Kiama's NBN connection concerns

 In 1879 the telephone came to Australia. The first commercial telephone exchange began operating in New South Wales in 1881, set up in Sydney by a private company2. At that stage there were only enough subscribers to fill a single page. Telephonists were known as “hello girls” and telephone exchanges were revered as “palaces of winged words”. Its impact over the past century has been immeasurable.  

Later this month, the first parts of the existing nationwide telecommunications network that has built up over the years are scheduled to be switched off*. This means families and businesses in Kiama will be among the first in Australia to switch over to the National Broadband Network (NBN).  

The NBN is an upgrade to Australia’s existing telecommunications network which is designed to help us to cope with our ever-growing hunger for online video, images and data – needs that may not be met by existing mobile services alone. Switching over homes and businesses from the existing copper network to the NBN in the fixed-line footprint is also part of our legislated agreement with Telstra. A decision has been made that it wouldn’t make sense nor would it be economically viable to keep open the existing copper network operating for only a few homes and business after the NBN has been built.  

Ensuring all Australians can access fast and reliable broadband is anticipated to further the digital economy, the value of which now rivals iron ore exports – some $50 billion a year, according to Deloitte. It is also intended to help close the digital divide – between old and young, the city and the bush, and, crucially, Australia and other countries.  

Delivering the NBN has been another matter entirely. Strong demand for the NBN once it becomes available in an area means it can take several months to get a connection. Repeat visits by technicians are sometimes required to install the NBN equipment; sometimes because more than a standard connection is required.  

That’s led to understandable frustration among the home and business owners who have been affected.
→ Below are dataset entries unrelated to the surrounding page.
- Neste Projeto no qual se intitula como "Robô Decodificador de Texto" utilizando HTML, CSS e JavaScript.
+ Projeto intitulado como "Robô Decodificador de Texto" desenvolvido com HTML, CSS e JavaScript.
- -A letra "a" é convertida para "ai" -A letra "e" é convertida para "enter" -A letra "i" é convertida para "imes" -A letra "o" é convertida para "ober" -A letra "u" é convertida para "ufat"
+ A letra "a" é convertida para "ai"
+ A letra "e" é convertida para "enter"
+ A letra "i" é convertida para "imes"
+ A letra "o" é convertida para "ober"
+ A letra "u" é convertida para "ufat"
So we’re taking steps to address these concerns.  

For instance, customers in the areas that are scheduled to have most of their landline phone, ADSL internet and Telstra cable internet services disconnected from 23 May 2014 are now prioritized in the queue.*  

And if you don’t have the NBN yet, your existing landline phone services will keep working until the NBN equipment is installed – provided you place your order before 23 May 2014.  
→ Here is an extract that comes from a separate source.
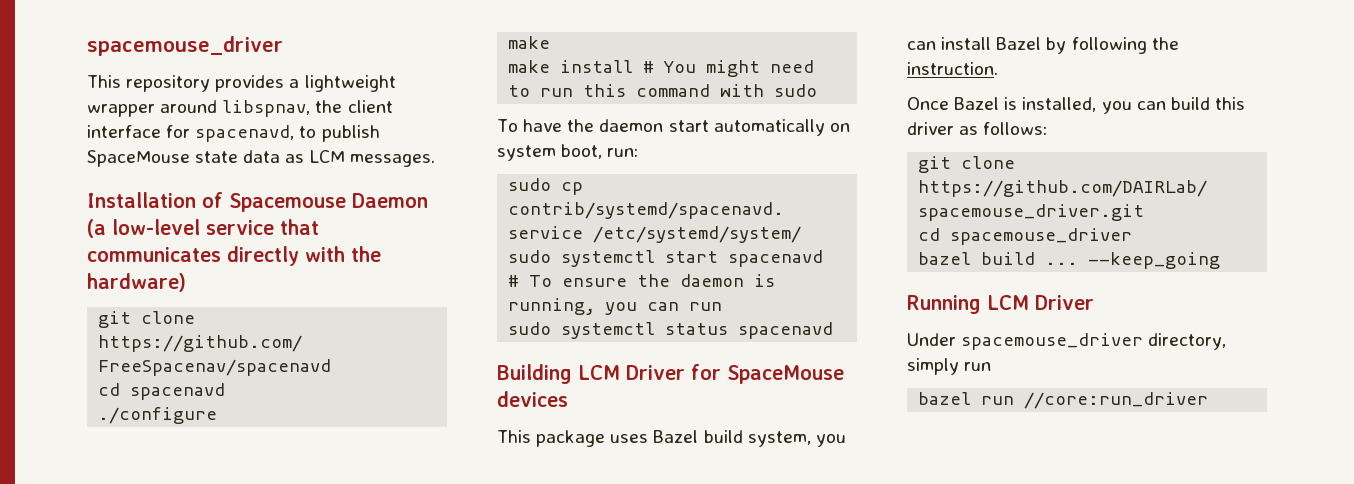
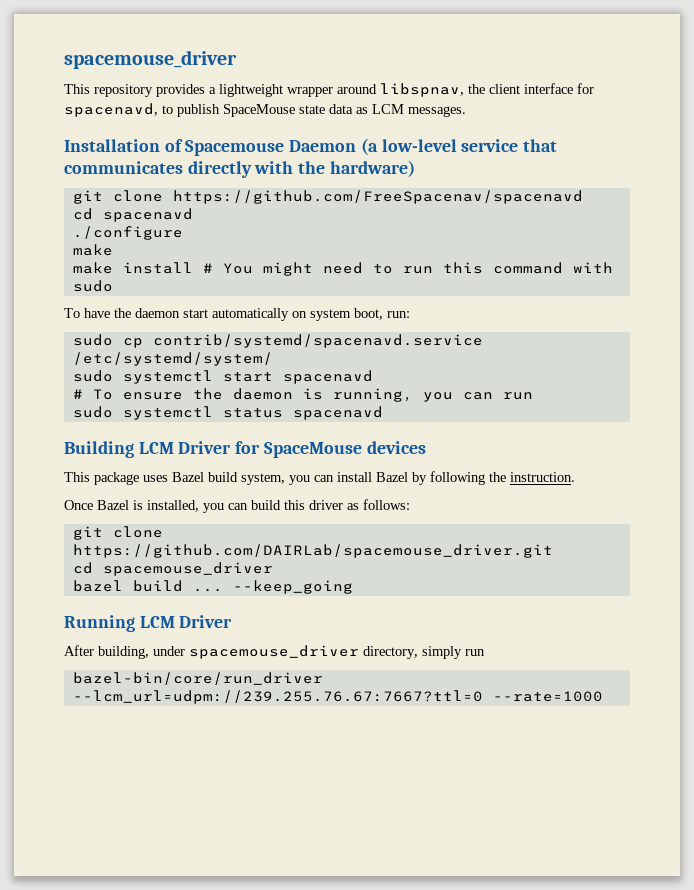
- Under spacemouse_driver directory, simply run
+ After building, under spacemouse_driver directory, simply run
- bazel run //core:run_driver
+ bazel-bin/core/run_driver --lcm_url=udpm://239.255.76.67:7667?ttl=0 --rate=1000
We’ve also been working closely with banks, business and alarm companies to ensure that their EFTPOS machines, faxes and medical alarms are capable of working over the NBN.  
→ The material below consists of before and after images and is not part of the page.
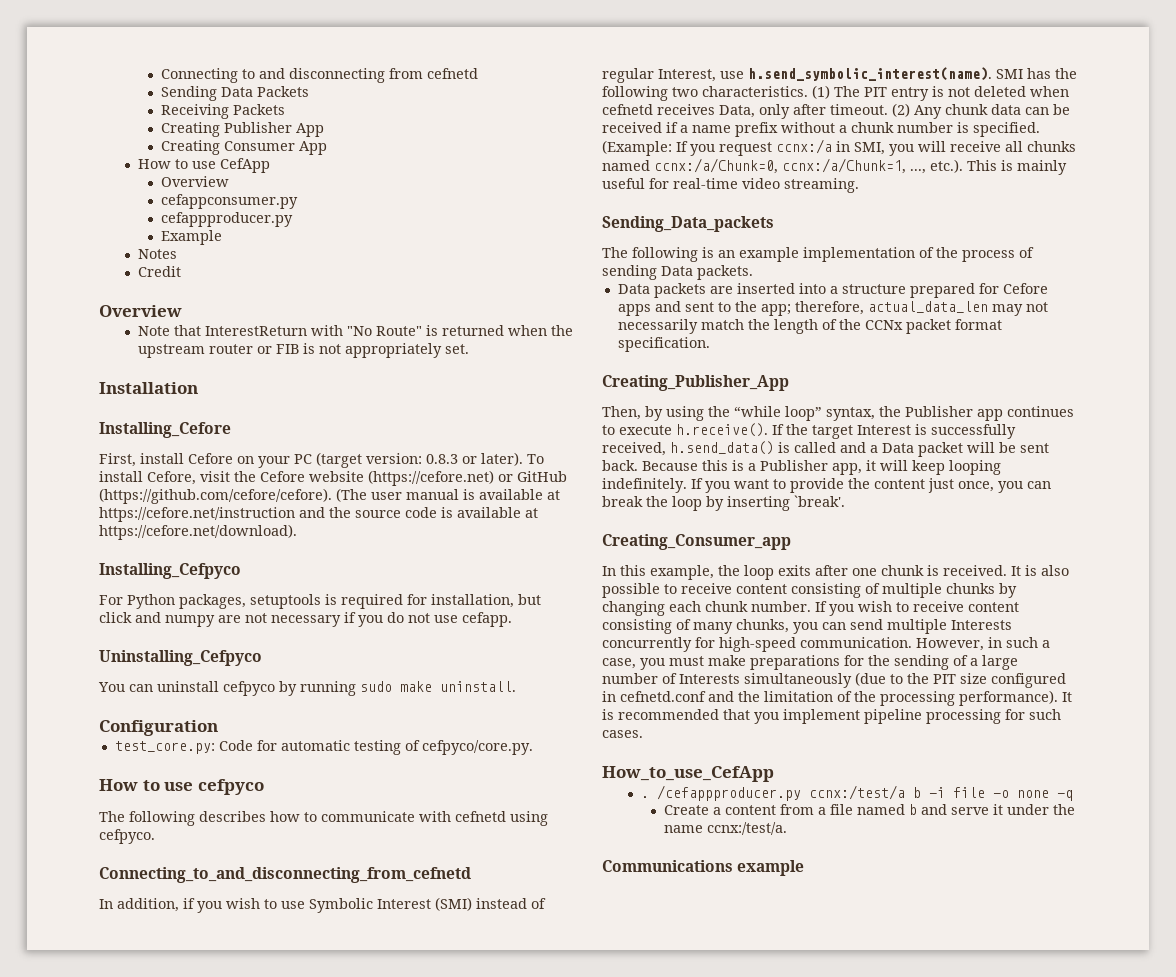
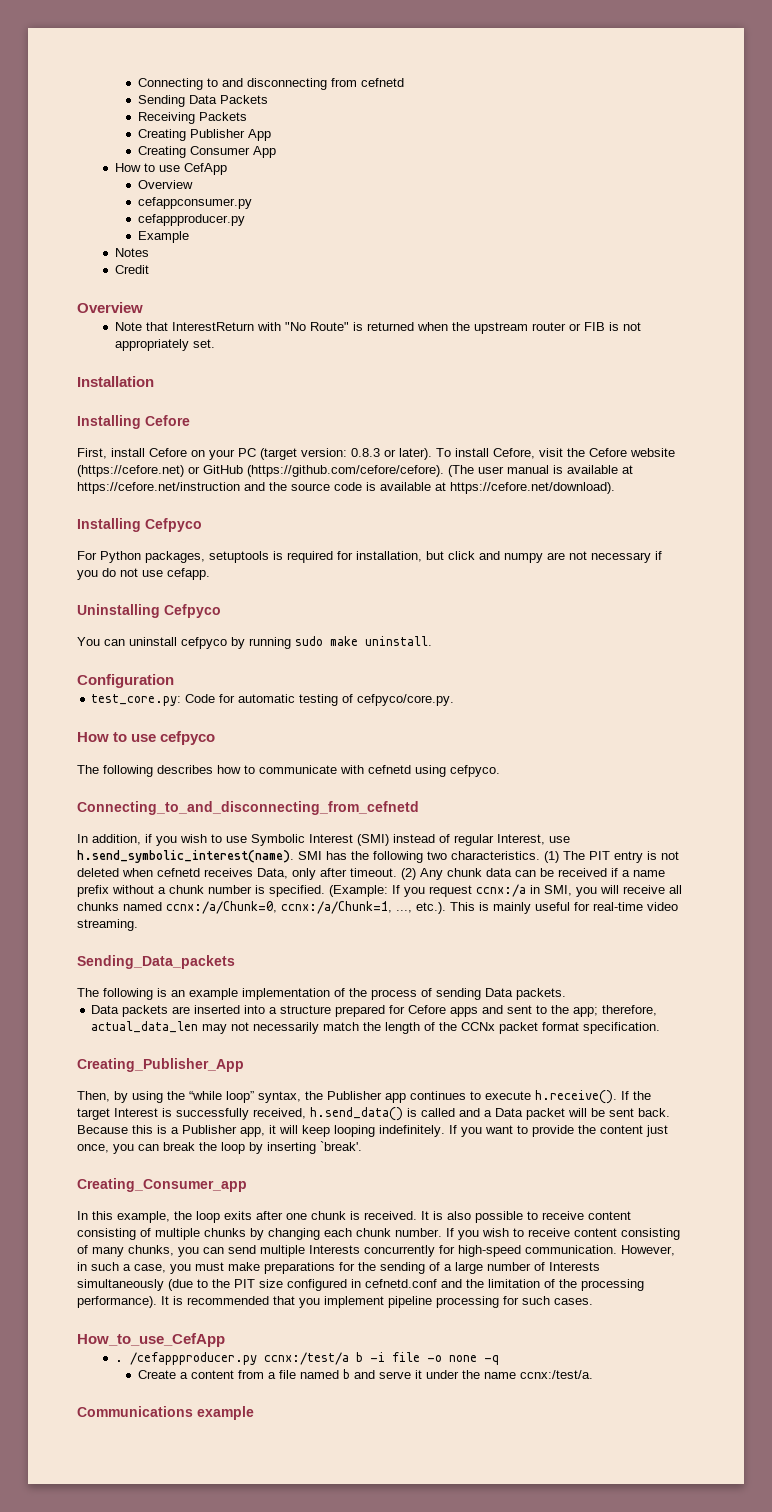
- Installing_Cefore
+ Installing Cefore
- Installing_Cefpyco
+ Installing Cefpyco
- Uninstalling_Cefpyco
+ Uninstalling Cefpyco

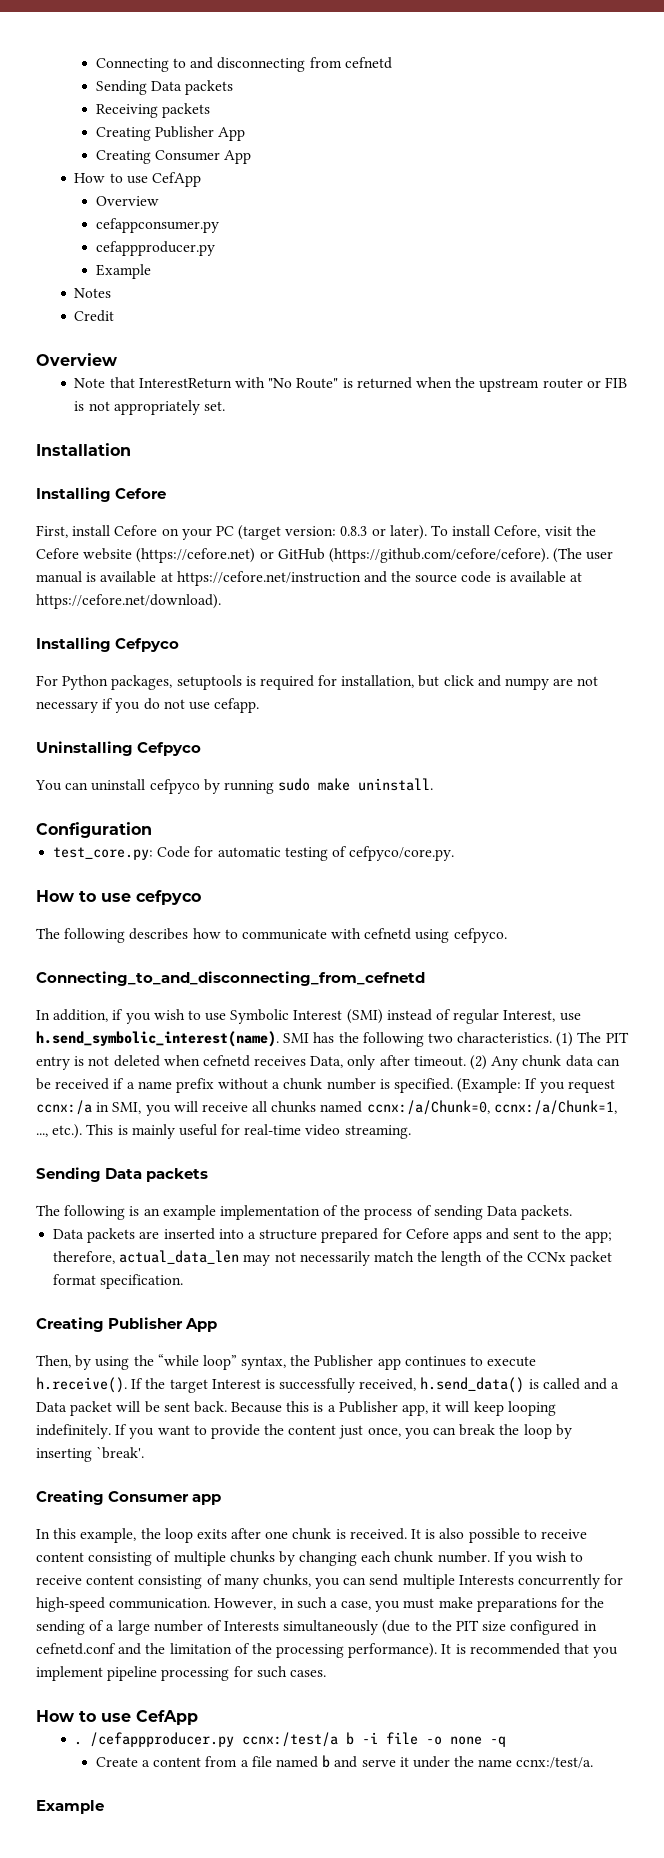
  Connecting to and disconnecting from cefnetd
- Sending Data Packets
+ Sending Data packets
- Receiving Packets
+ Receiving packets
  (Example: If you request ccnx:/a in SMI, you will receive all chunks named ccnx:/a/Chunk=0, ccnx:/a/Chunk=1, ..., etc.). This is mainly useful for real-time video streaming.
- Sending_Data_packets
+ Sending Data packets
  Data packets are inserted into a structure prepared for Cefore apps and sent to the app; therefore, actual_data_len may not necessarily match the length of the CCNx packet format specification.
- Creating_Publisher_App
+ Creating Publisher App
- Creating_Consumer_app
+ Creating Consumer app
  It is recommended that you implement pipeline processing for such cases.
- How_to_use_CefApp
+ How to use CefApp
  Create a content from a file named b and serve it under the name ccnx:/test/a.
- Communications example
+ Example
More widely, we’re making changes to the way we build the network so more people can receive fast broadband sooner.  

The NBN is the first upgrade to the nation’s fixed-line telecommunications system in over 100 years. The hurdles being faced by customers show just how difficult a task this is. As we move towards the pointy-end of the first switchover process, the company and its construction and service partners will continue to work hard to minimise disruption in your area and improve the way we work.  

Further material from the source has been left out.